Excerpted records section start
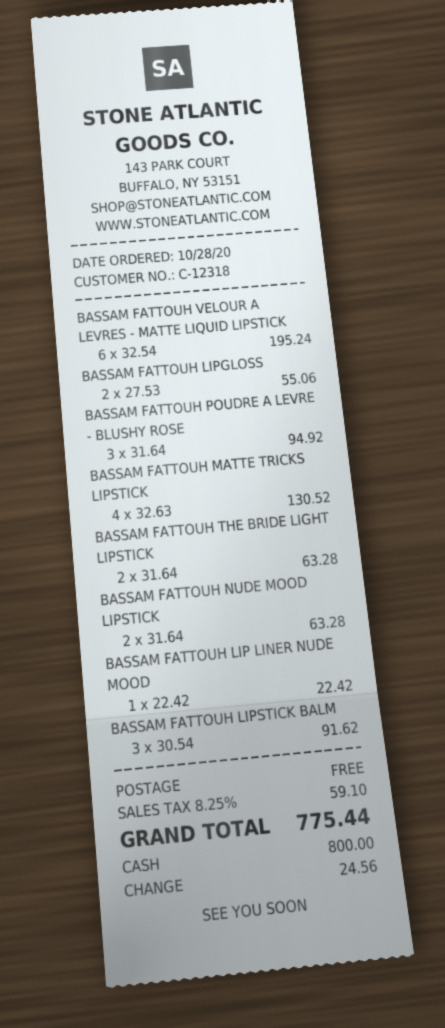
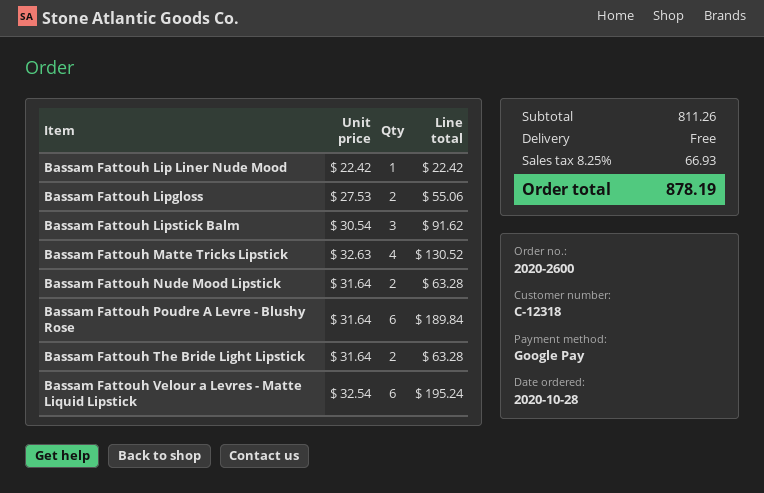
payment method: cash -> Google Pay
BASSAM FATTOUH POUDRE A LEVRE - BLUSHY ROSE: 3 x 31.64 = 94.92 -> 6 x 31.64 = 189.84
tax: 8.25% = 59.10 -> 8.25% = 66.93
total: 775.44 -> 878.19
Excerpted records section end
Excerpted records section start
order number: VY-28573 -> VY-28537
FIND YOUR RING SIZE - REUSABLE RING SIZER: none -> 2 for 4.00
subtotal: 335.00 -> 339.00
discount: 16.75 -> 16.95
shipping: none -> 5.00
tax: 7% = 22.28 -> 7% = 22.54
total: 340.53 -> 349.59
Excerpted records section end
Task instructions
Within the material above, output exactly the lines from the one with "payment method: cash -> Google Pay" through the one with "total: 775.44 -> 878.19", end lines included, and nothing besides.

Output for this task
payment method: cash -> Google Pay
BASSAM FATTOUH POUDRE A LEVRE - BLUSHY ROSE: 3 x 31.64 = 94.92 -> 6 x 31.64 = 189.84
tax: 8.25% = 59.10 -> 8.25% = 66.93
total: 775.44 -> 878.19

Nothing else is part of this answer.